Records to process:
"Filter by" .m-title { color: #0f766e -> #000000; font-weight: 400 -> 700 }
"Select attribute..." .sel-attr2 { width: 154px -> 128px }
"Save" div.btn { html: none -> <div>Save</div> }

==

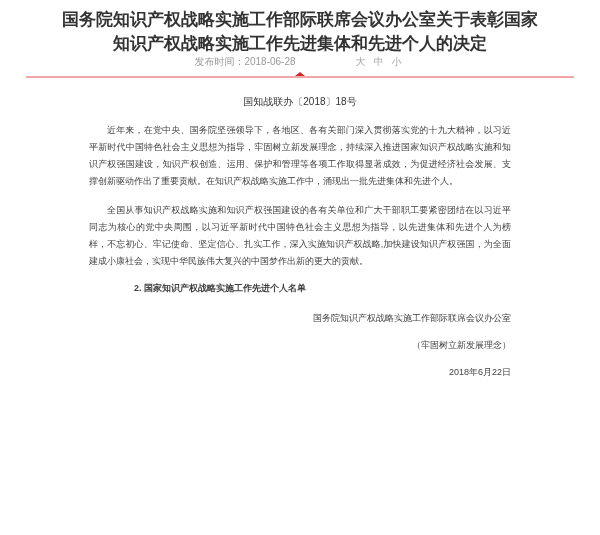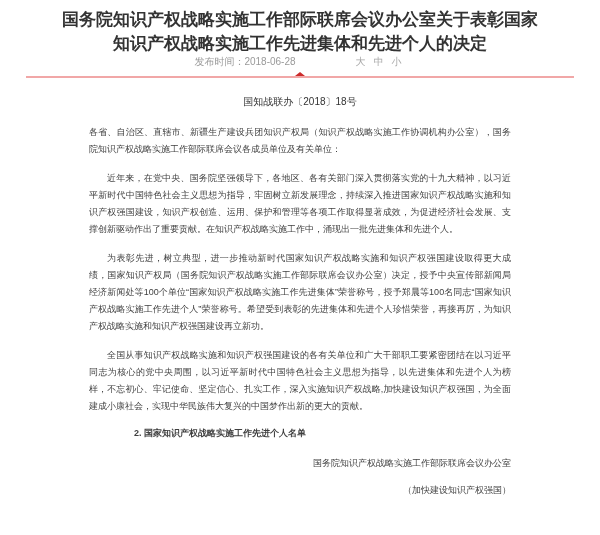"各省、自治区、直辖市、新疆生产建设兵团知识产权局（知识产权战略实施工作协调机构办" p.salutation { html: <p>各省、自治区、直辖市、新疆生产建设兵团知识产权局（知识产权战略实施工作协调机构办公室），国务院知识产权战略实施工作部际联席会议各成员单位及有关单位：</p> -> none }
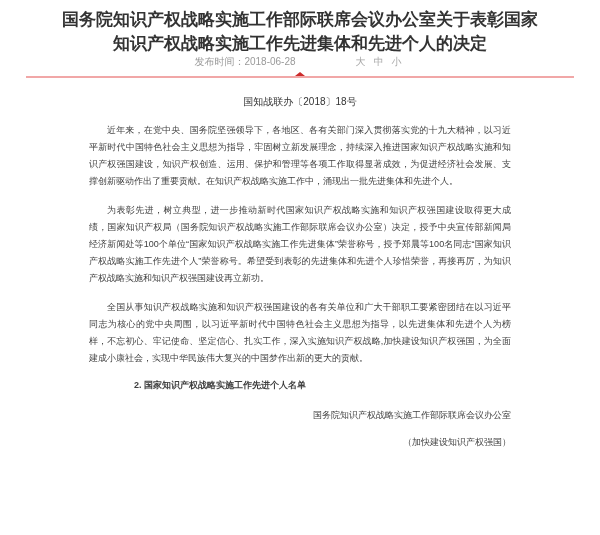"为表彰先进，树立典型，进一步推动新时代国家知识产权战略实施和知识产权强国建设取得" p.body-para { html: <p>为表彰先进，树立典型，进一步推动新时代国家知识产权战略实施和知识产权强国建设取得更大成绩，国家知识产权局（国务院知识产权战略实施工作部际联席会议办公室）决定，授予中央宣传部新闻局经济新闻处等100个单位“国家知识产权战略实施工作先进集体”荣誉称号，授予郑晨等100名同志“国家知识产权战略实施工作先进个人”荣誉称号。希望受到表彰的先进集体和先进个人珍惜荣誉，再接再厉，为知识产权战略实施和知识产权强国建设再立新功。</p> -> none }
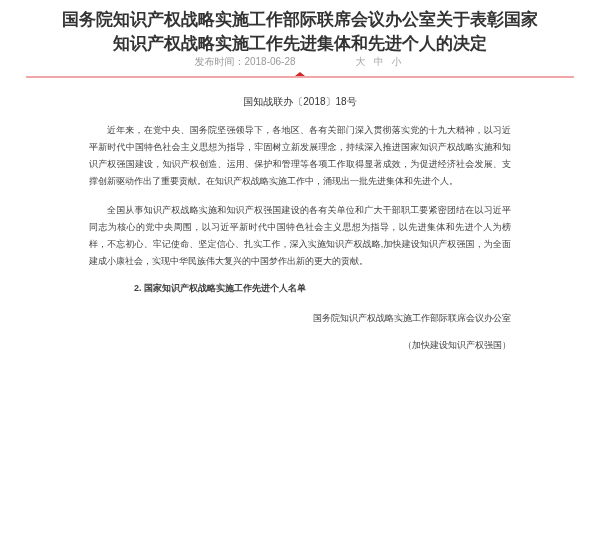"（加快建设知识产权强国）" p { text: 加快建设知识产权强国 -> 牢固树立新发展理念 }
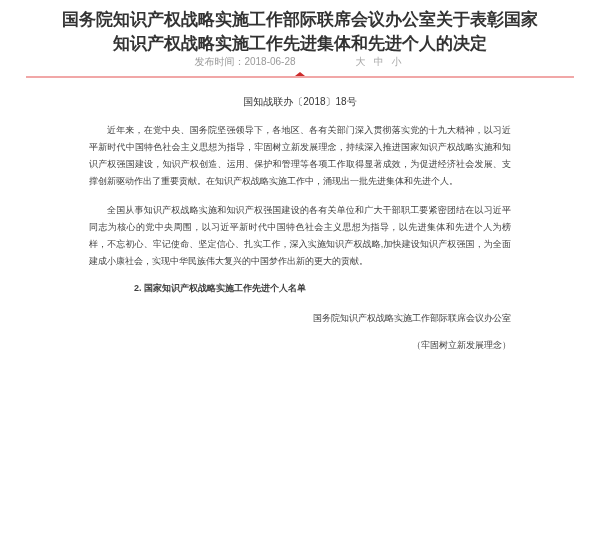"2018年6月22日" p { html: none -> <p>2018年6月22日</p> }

--

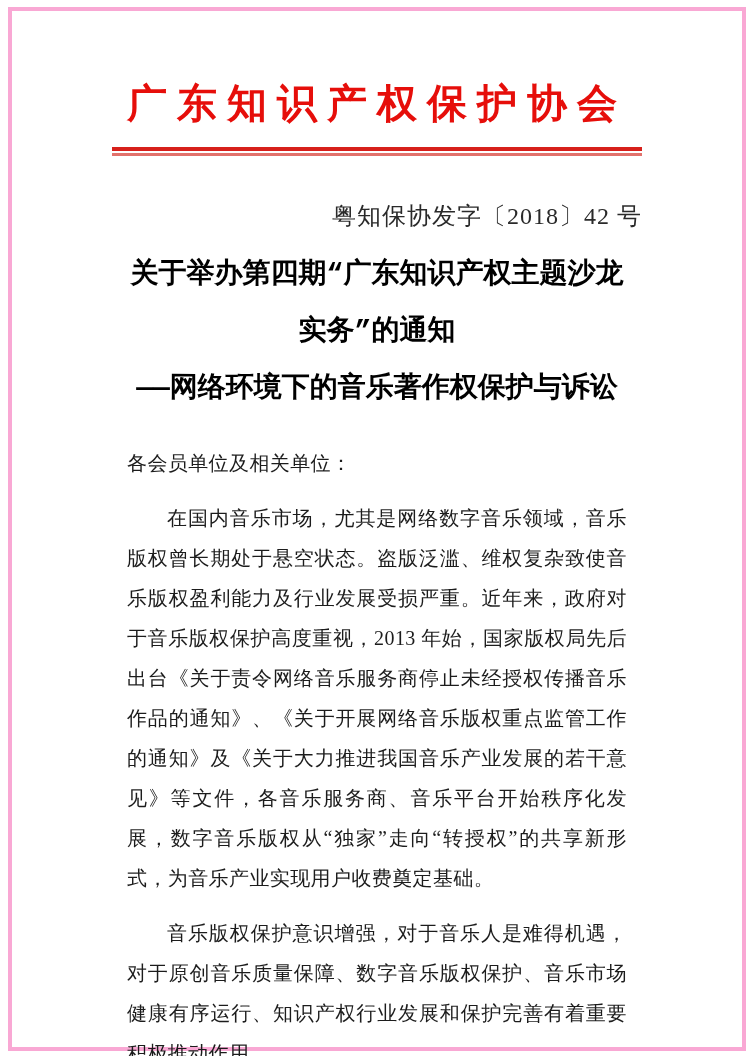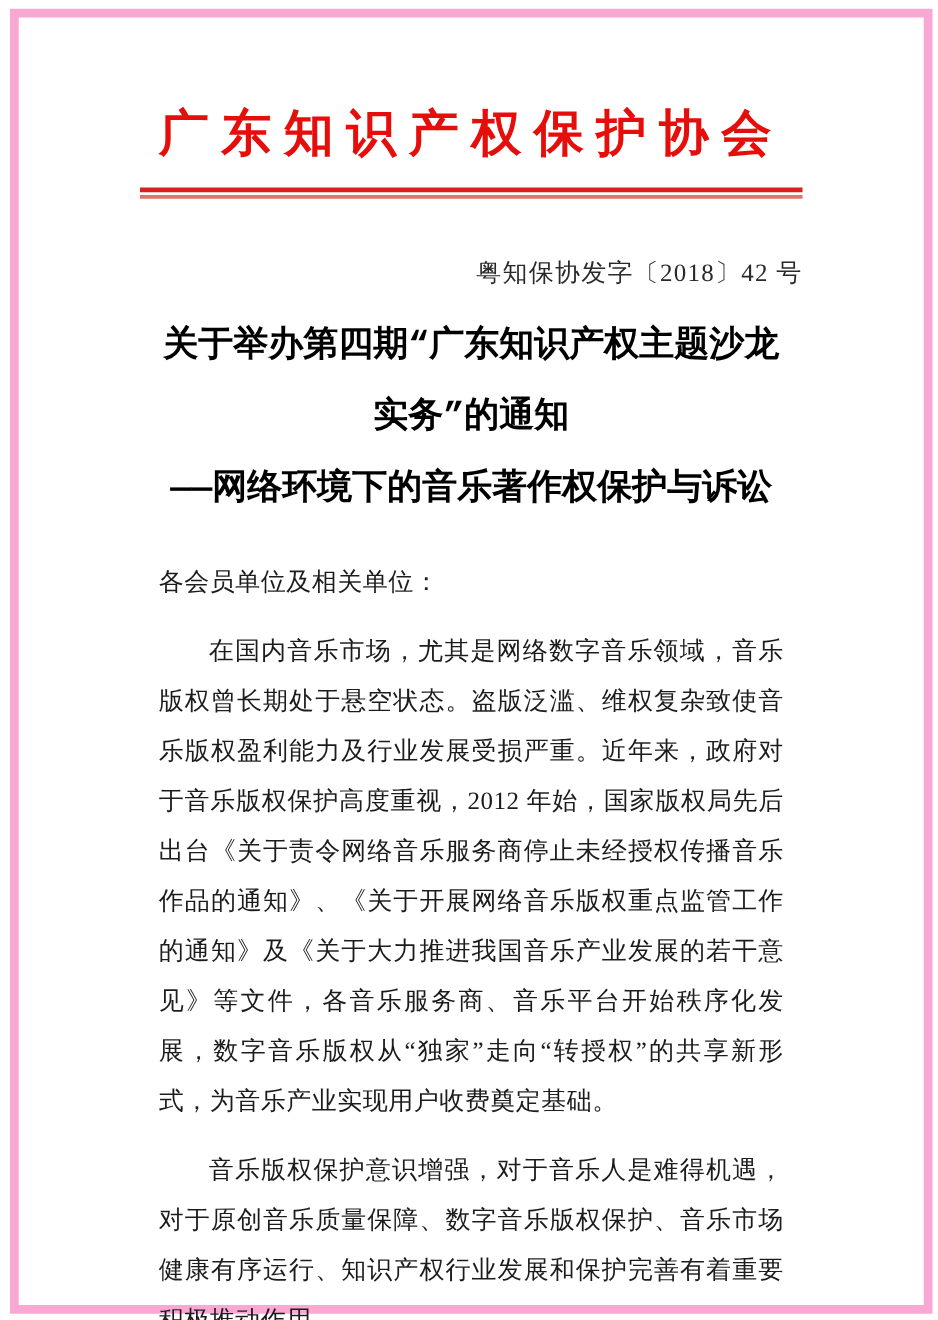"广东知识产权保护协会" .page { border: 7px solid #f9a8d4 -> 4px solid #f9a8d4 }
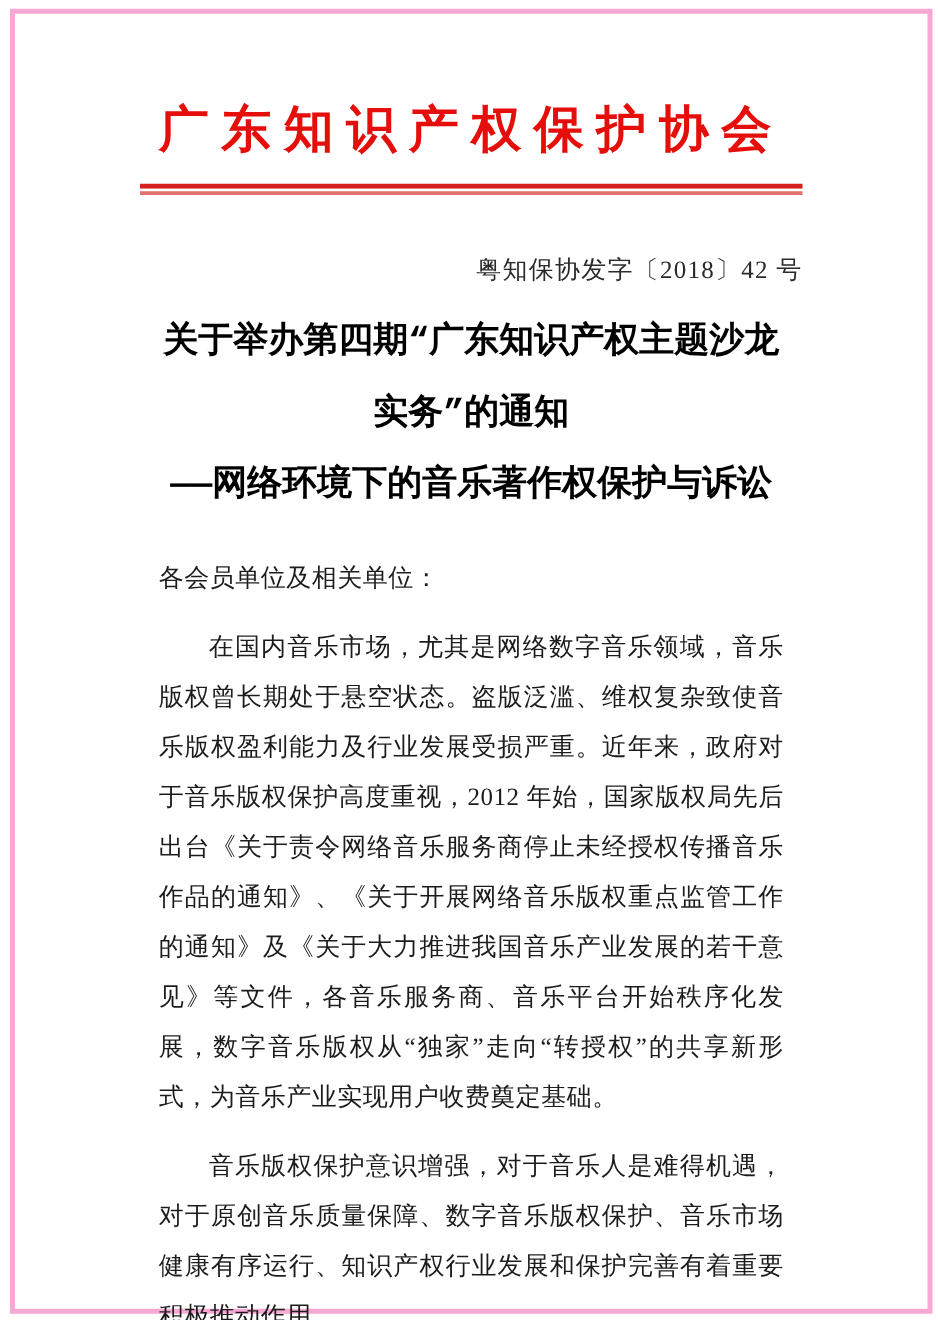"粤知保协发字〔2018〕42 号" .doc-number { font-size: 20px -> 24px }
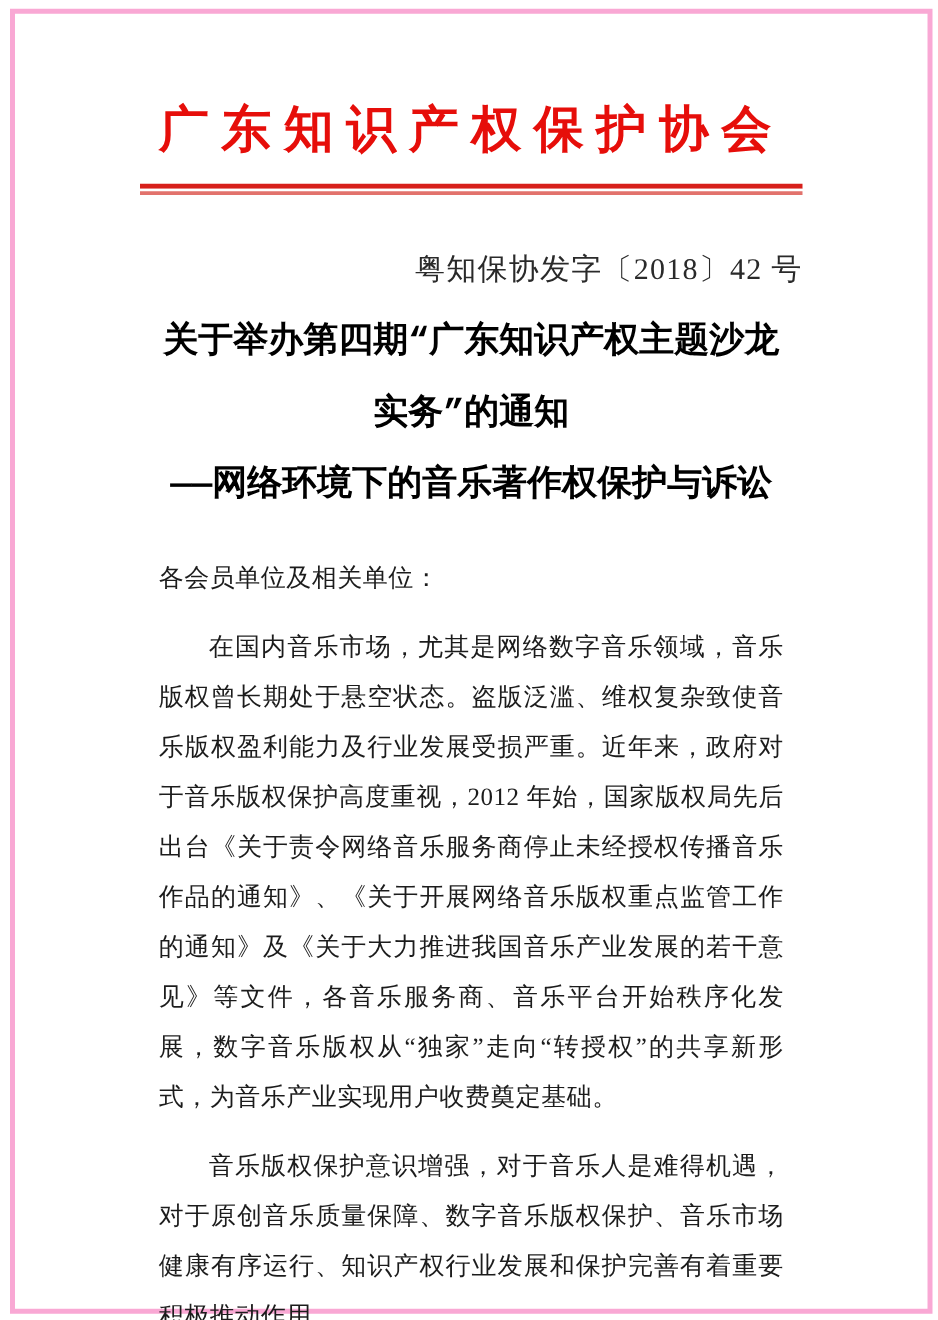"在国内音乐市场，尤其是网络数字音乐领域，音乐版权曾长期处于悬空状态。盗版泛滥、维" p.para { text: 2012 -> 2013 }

Work instruction: Reproduce, word for word, everything in the listing above from the line containing "font-size: 20px ->" down to the line containing "text: 2012 ->", both of them included. No pictures.

Task solution:
"粤知保协发字〔2018〕42 号" .doc-number { font-size: 20px -> 24px }
"在国内音乐市场，尤其是网络数字音乐领域，音乐版权曾长期处于悬空状态。盗版泛滥、维" p.para { text: 2012 -> 2013 }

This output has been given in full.